Supplied material
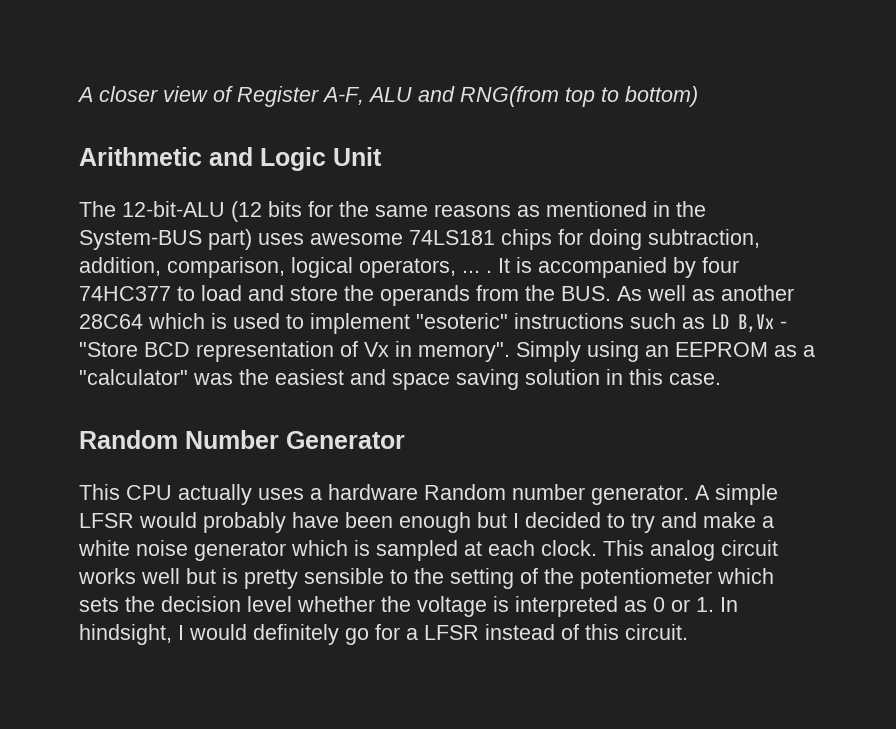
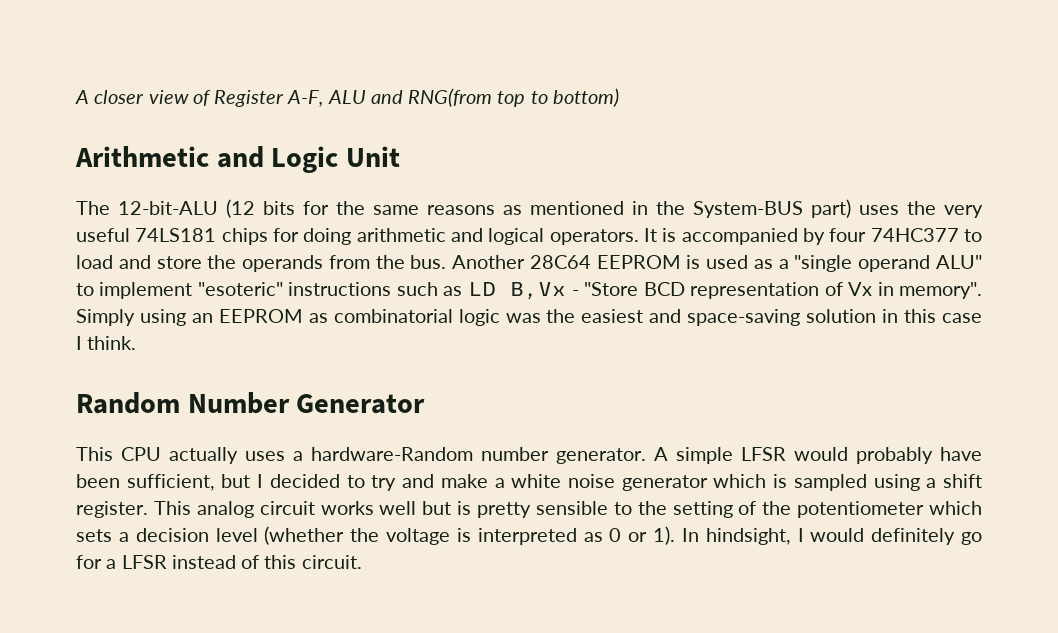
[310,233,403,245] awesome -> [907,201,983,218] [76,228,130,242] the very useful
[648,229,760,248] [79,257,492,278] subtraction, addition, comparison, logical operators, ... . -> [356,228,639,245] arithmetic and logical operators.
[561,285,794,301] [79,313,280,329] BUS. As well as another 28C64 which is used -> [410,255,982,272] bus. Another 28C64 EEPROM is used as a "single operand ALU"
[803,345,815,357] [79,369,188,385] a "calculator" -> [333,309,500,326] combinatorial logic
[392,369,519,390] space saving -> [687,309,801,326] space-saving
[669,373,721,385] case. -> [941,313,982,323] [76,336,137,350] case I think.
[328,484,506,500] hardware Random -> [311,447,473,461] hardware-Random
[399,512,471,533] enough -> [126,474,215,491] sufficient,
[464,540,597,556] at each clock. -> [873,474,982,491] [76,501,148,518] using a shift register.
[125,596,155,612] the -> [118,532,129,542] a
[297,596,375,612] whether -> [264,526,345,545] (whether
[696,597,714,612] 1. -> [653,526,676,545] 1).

Exercise brief
The required result is an exact repetition of the lines from the one containing "[297,596,375,612] whether ->" through the last line of the data.

Task response
[297,596,375,612] whether -> [264,526,345,545] (whether
[696,597,714,612] 1. -> [653,526,676,545] 1).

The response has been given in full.